Why It Matters How You’re Using Your Data

Posted on by Patty Odell


Instead of slipping from retrospection to retroactive justification, genuinely data-driven marketers use analytics to proactively identify what doesn’t work, and in turn minimize those inefficiencies. In contrast to those that focus data analytics efforts on finding the positive story in the data, they consistently leverage analytics as a means to actively minimize inefficient efforts. This approach enables data-marketers to consistently (and confidently) make tough decisions—scaling back spending on a once reliable but now demonstrably ineffective channel, for instance. Striving for such continual (if difficult) improvement is an essential step toward achieving long-term, “bottom-line” growth.

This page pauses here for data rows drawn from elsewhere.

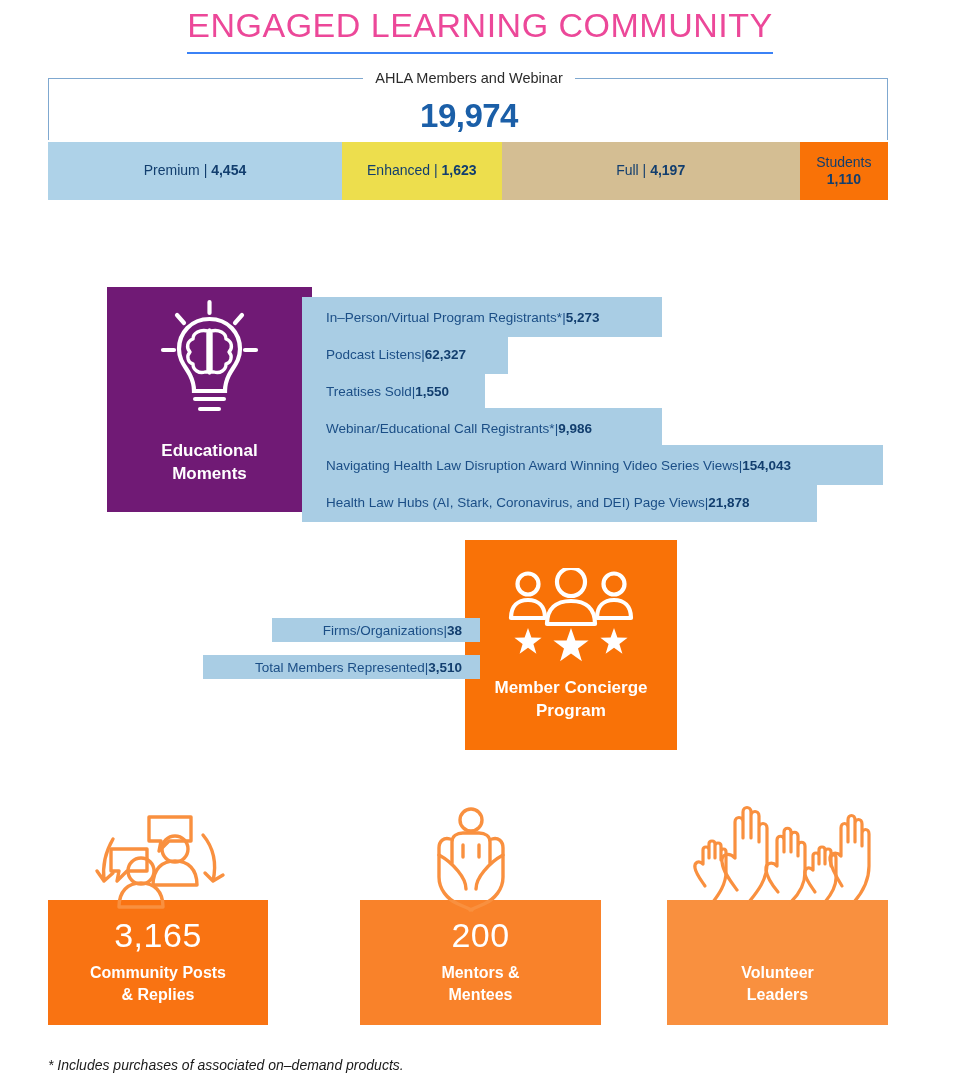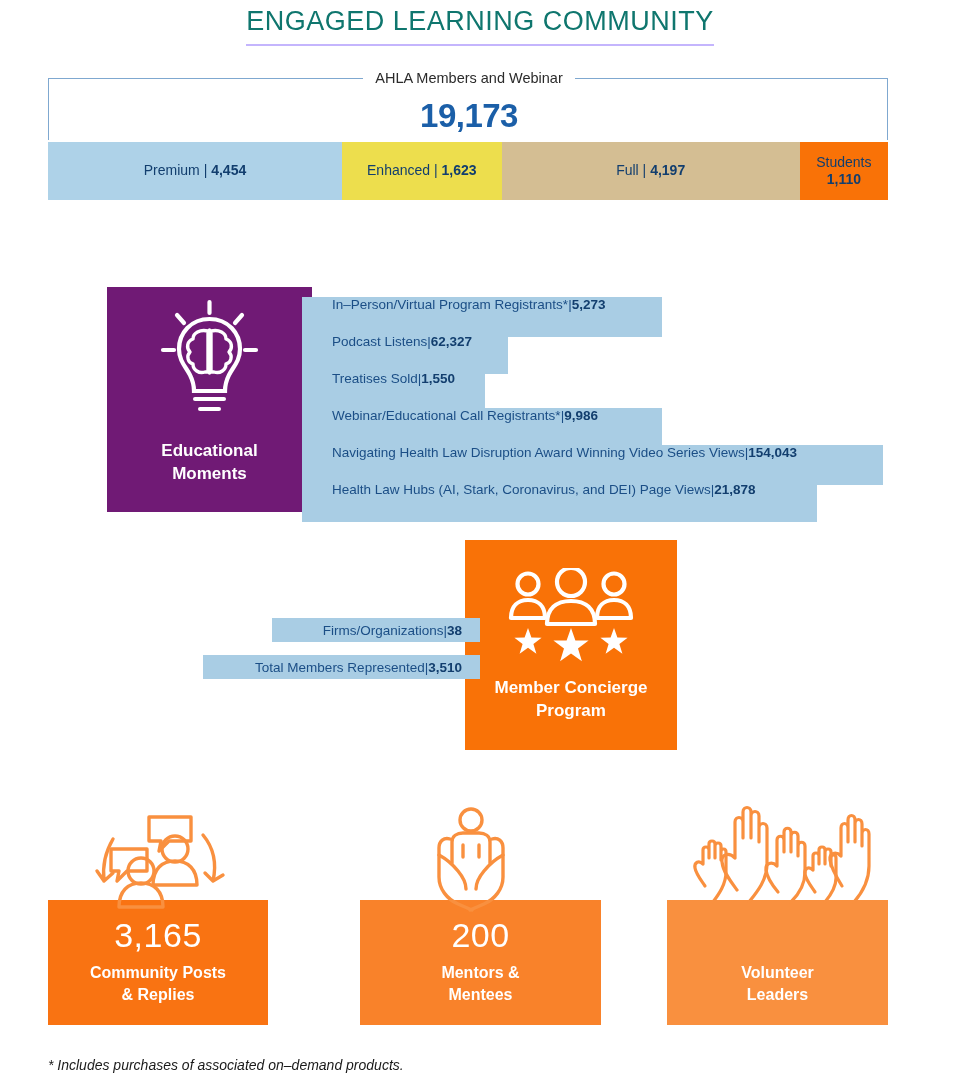"ENGAGED LEARNING COMMUNITY" #page-title { border-bottom: 2px solid #c4b5fd -> 2px solid #3b82f6; color: #0f766e -> #ec4899; font-size: 27px -> 34px }
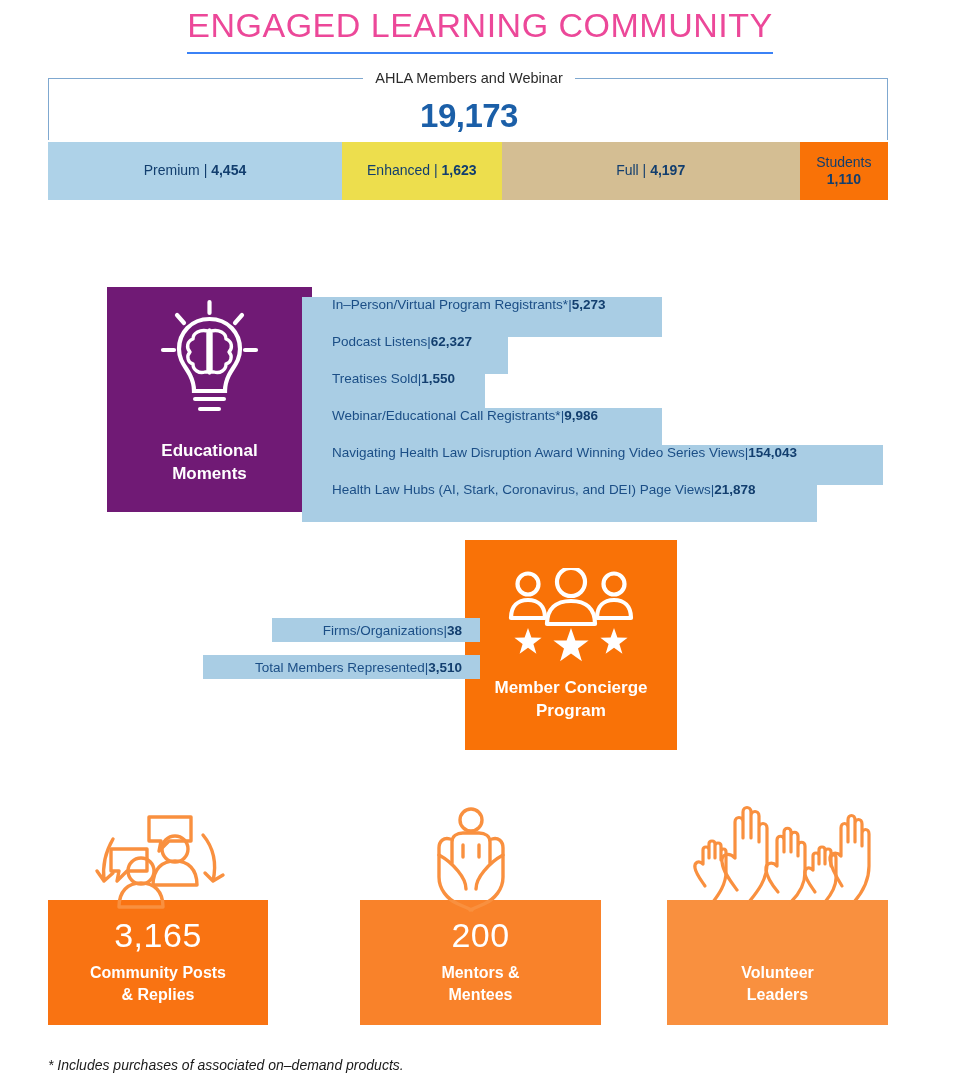"19,173" div { text: 19,173 -> 19,974 }
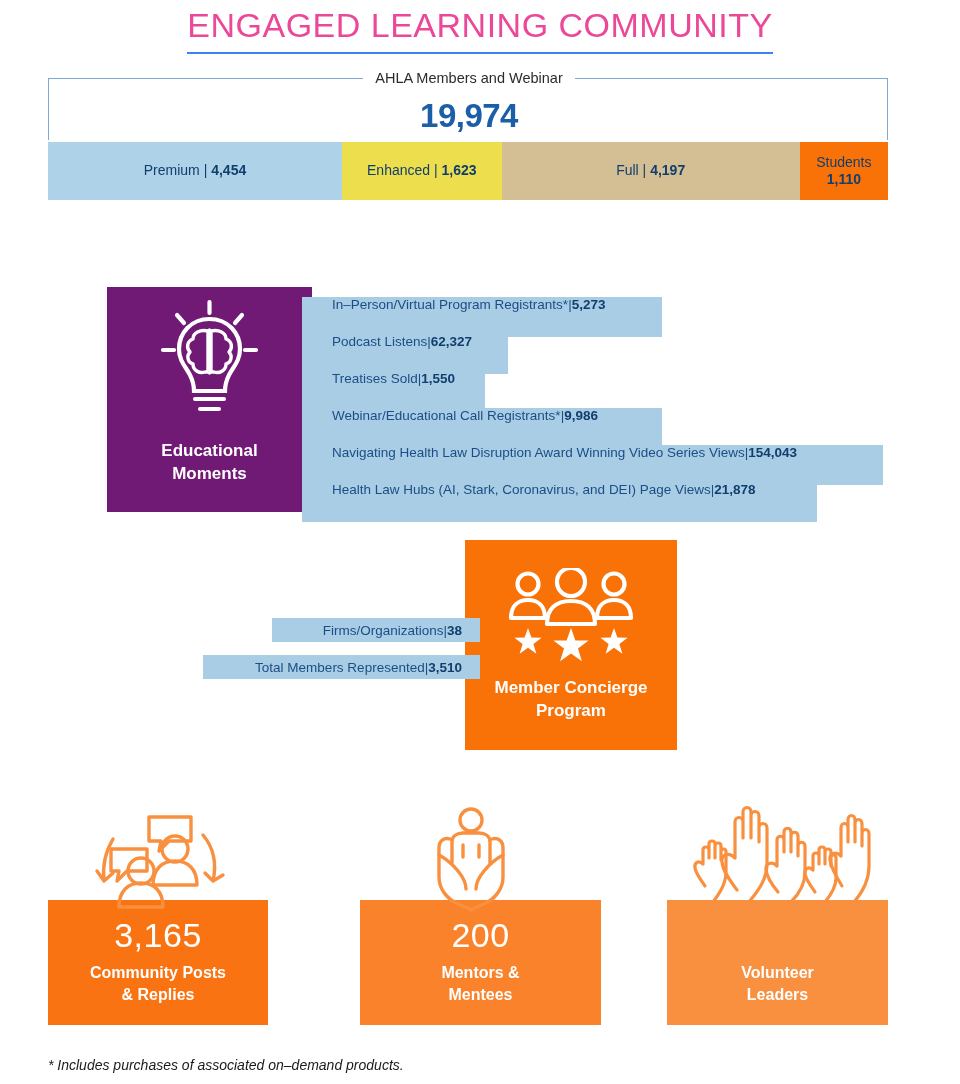"In–Person/Virtual Program Registrants*" .edu-bar { align-items: none -> center; padding-left: 30px -> 24px }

In addition to using analytics to fine-tune their ongoing operations, marketers must embrace the transformative power of data-led innovation to fundamentally evolve their organization’s existing business practices and processes. This means combining descriptive, predictive, and prescriptive analytics to transform an organization’s entire approach to business, catalyzing what economists call “top-line” growth.

A transformational analytics program—one that uses data to look forward as well as backward—empowers organizations to build out new capabilities and processes that address real needs and opportunities, and helps them articulate critical questions that previously went unasked.

Beyond HiPPO

In short, the most effective data analytics programs allow marketers to simultaneously improve their current operations and undertake new, organizationally transformative operations—not unlike refurbishing the first floor of a home as you add a second floor.

However, executing these tasks in tandem requires a firm commitment to data democratization. Siloing—of datasets, of teams, of brands—severely diminishes the ROI of data analytics, meaning marketers must lay out a clear project plan at the outset of every data-driven endeavor. Ensuring that everyone knows which stakeholder is accountable for facilitating access to which datasets not only increases organizational transparency and collaboration, but also improves the efficiency—and effectiveness—of the entire operation.

As data analytics become more mainstream across industries, more stakeholders are beginning to recognize the insufficiency of marketing approaches that prioritize data as a defense mechanism rather than a change agent.

Ultimately, the sooner brands move from using data as a means to justify past actions to using data as a mechanism of organizational transformation, the sooner they will experience the benefits of truly data-driven decision-making.